> _Input data_:

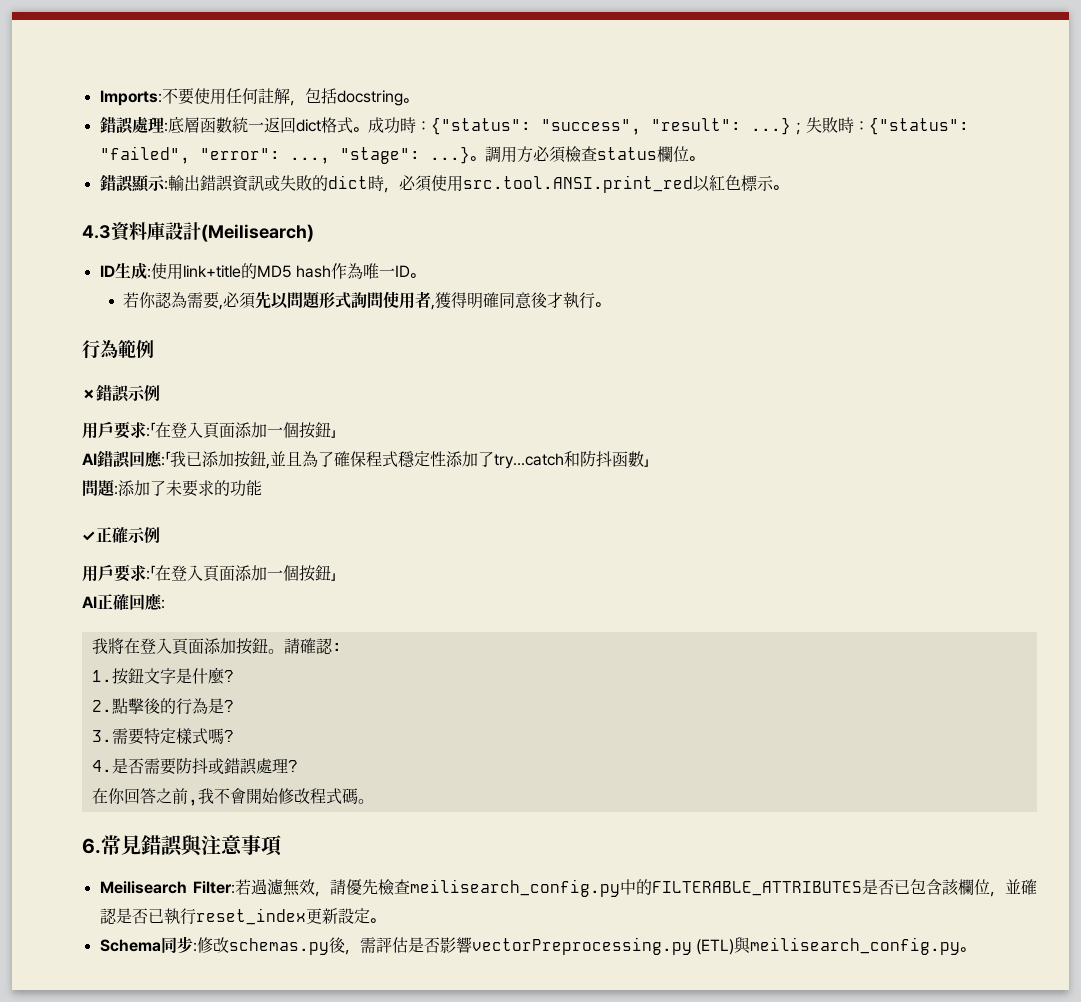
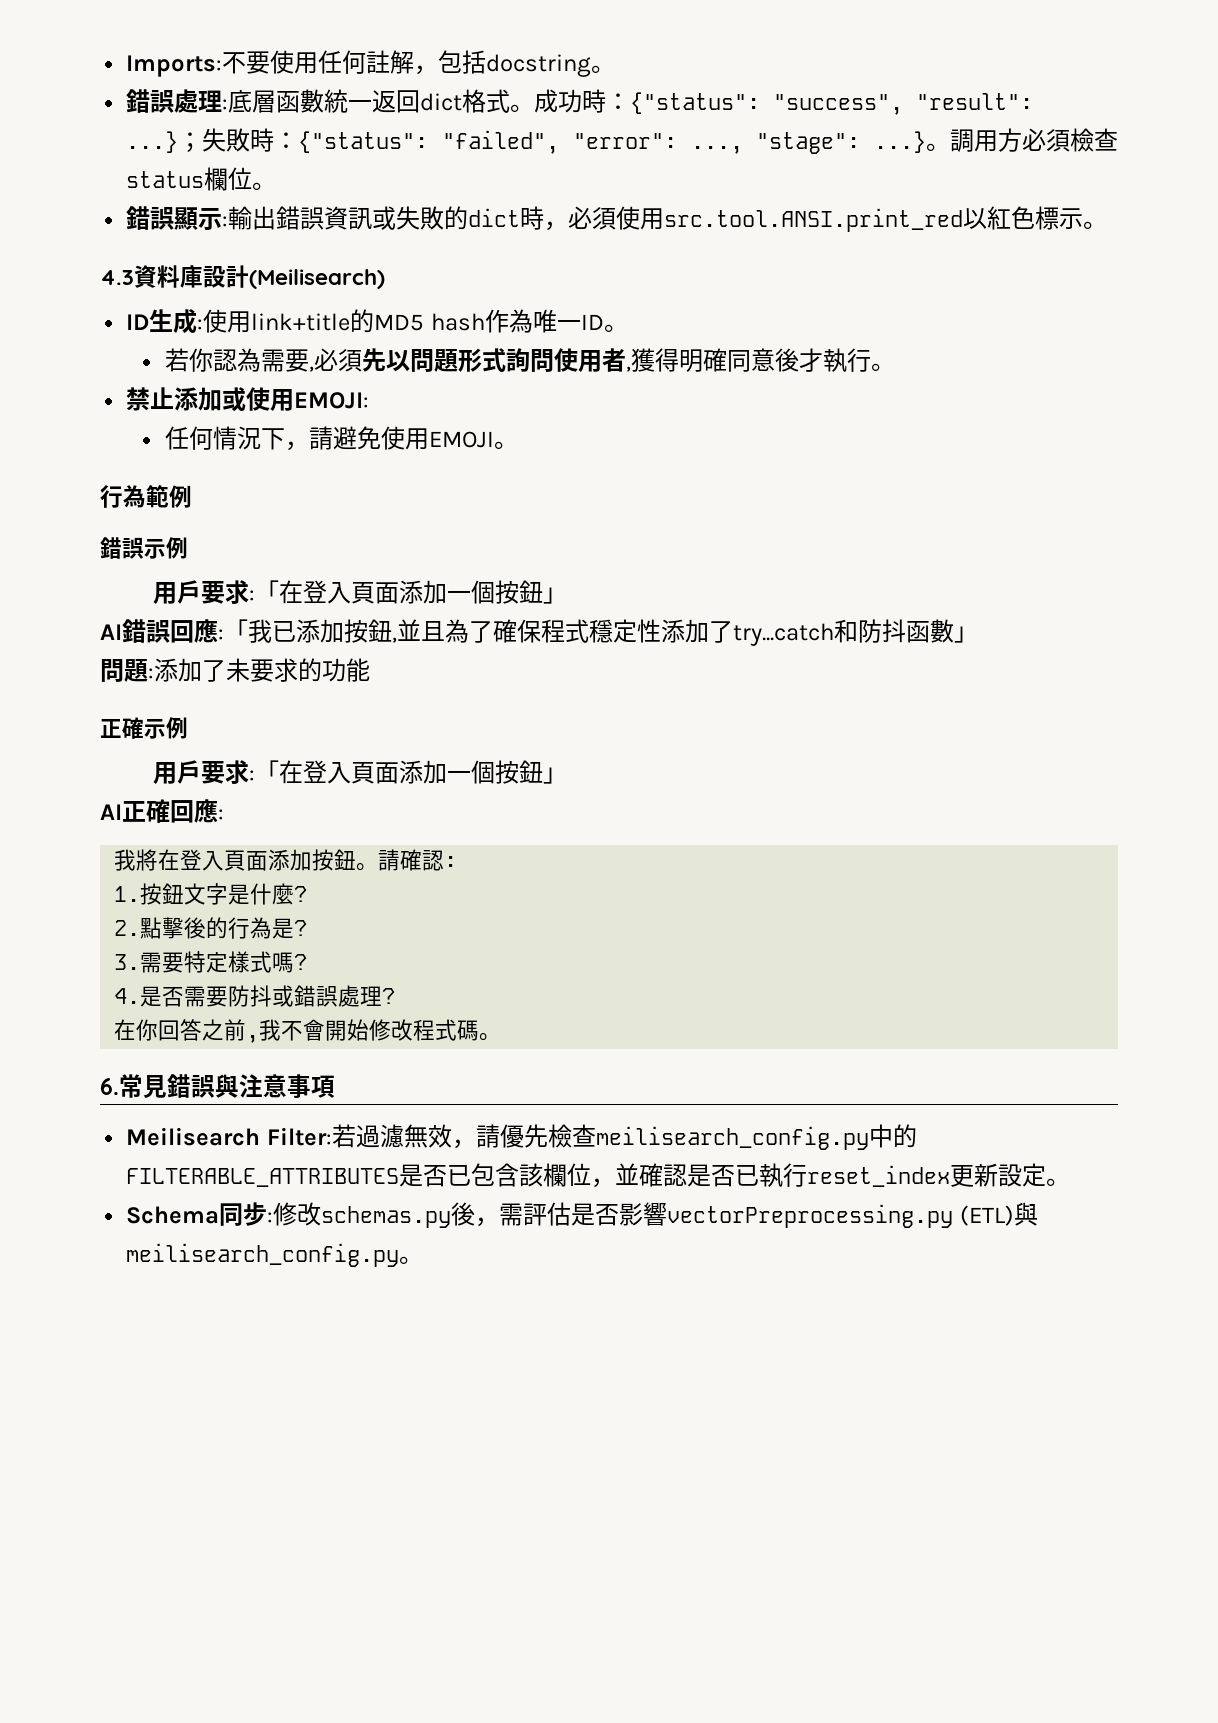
+ 禁止添加或使用EMOJI:
+ 任何情況下，請避免使用EMOJI。
- ✗錯誤示例
+ 錯誤示例
- ✓正確示例
+ 正確示例

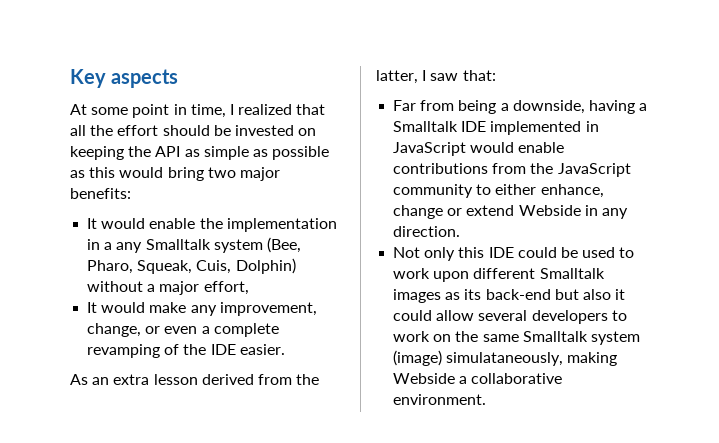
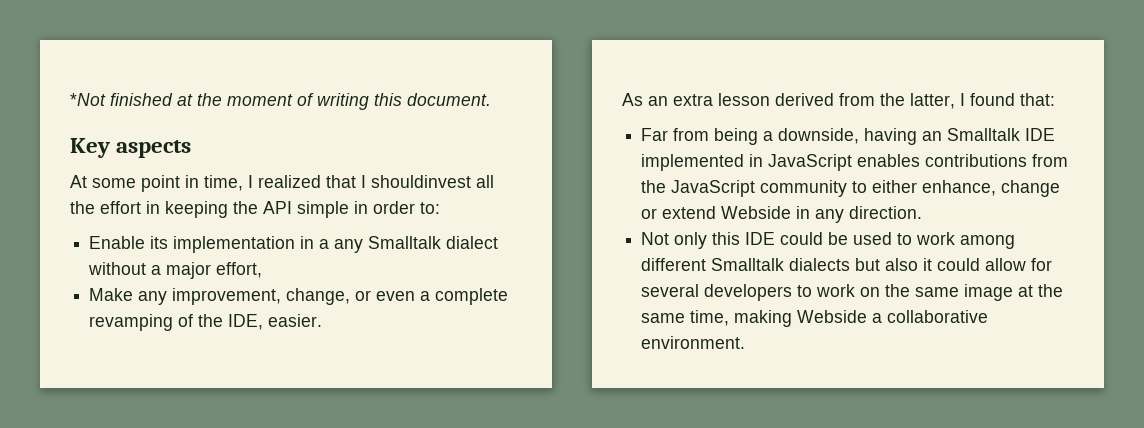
+ *Not finished at the moment of writing this document.
- At some point in time, I realized that all the effort should be invested on keeping the API as simple as possible as this would bring two major benefits:
- It would enable the implementation in a any Smalltalk system (Bee, Pharo, Squeak, Cuis, Dolphin) without a major effort,
+ At some point in time, I realized that I shouldinvest all the effort in keeping the API simple in order to:
+ Enable its implementation in a any Smalltalk dialect without a major effort,
- It would make any improvement, change, or even a complete revamping of the IDE easier.
+ Make any improvement, change, or even a complete revamping of the IDE, easier.
- As an extra lesson derived from the latter, I saw that:
+ As an extra lesson derived from the latter, I found that:
- Far from being a downside, having a Smalltalk IDE implemented in JavaScript would enable contributions from the JavaScript community to either enhance, change or extend Webside in any direction.
+ Far from being a downside, having an Smalltalk IDE implemented in JavaScript enables contributions from the JavaScript community to either enhance, change or extend Webside in any direction.
- Not only this IDE could be used to work upon different Smalltalk images as its back-end but also it could allow several developers to work on the same Smalltalk system (image) simulataneously, making Webside a collaborative environment.
+ Not only this IDE could be used to work among different Smalltalk dialects but also it could allow for several developers to work on the same image at the same time, making Webside a collaborative environment.

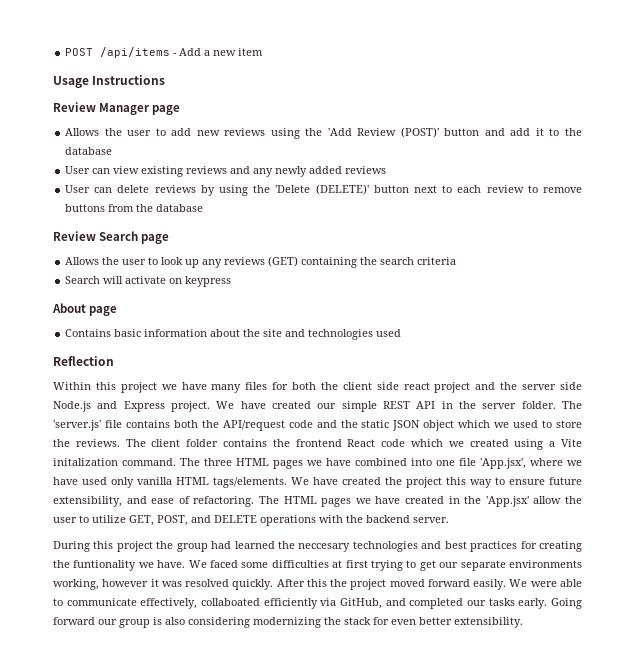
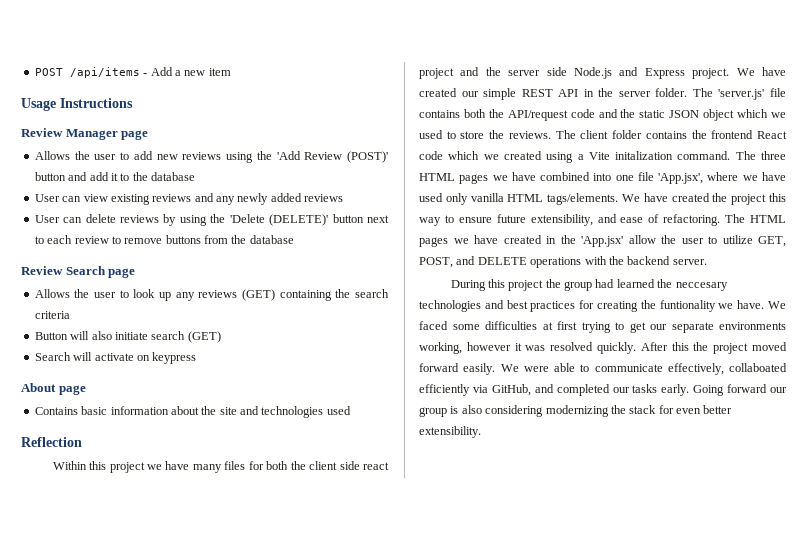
+ Button will also initiate search (GET)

> _What you have to do_:
Every line above goes into the copy unchanged; the pictures do not.

> _Response box_:
+ 禁止添加或使用EMOJI:
+ 任何情況下，請避免使用EMOJI。
- ✗錯誤示例
+ 錯誤示例
- ✓正確示例
+ 正確示例

+ *Not finished at the moment of writing this document.
- At some point in time, I realized that all the effort should be invested on keeping the API as simple as possible as this would bring two major benefits:
- It would enable the implementation in a any Smalltalk system (Bee, Pharo, Squeak, Cuis, Dolphin) without a major effort,
+ At some point in time, I realized that I shouldinvest all the effort in keeping the API simple in order to:
+ Enable its implementation in a any Smalltalk dialect without a major effort,
- It would make any improvement, change, or even a complete revamping of the IDE easier.
+ Make any improvement, change, or even a complete revamping of the IDE, easier.
- As an extra lesson derived from the latter, I saw that:
+ As an extra lesson derived from the latter, I found that:
- Far from being a downside, having a Smalltalk IDE implemented in JavaScript would enable contributions from the JavaScript community to either enhance, change or extend Webside in any direction.
+ Far from being a downside, having an Smalltalk IDE implemented in JavaScript enables contributions from the JavaScript community to either enhance, change or extend Webside in any direction.
- Not only this IDE could be used to work upon different Smalltalk images as its back-end but also it could allow several developers to work on the same Smalltalk system (image) simulataneously, making Webside a collaborative environment.
+ Not only this IDE could be used to work among different Smalltalk dialects but also it could allow for several developers to work on the same image at the same time, making Webside a collaborative environment.

+ Button will also initiate search (GET)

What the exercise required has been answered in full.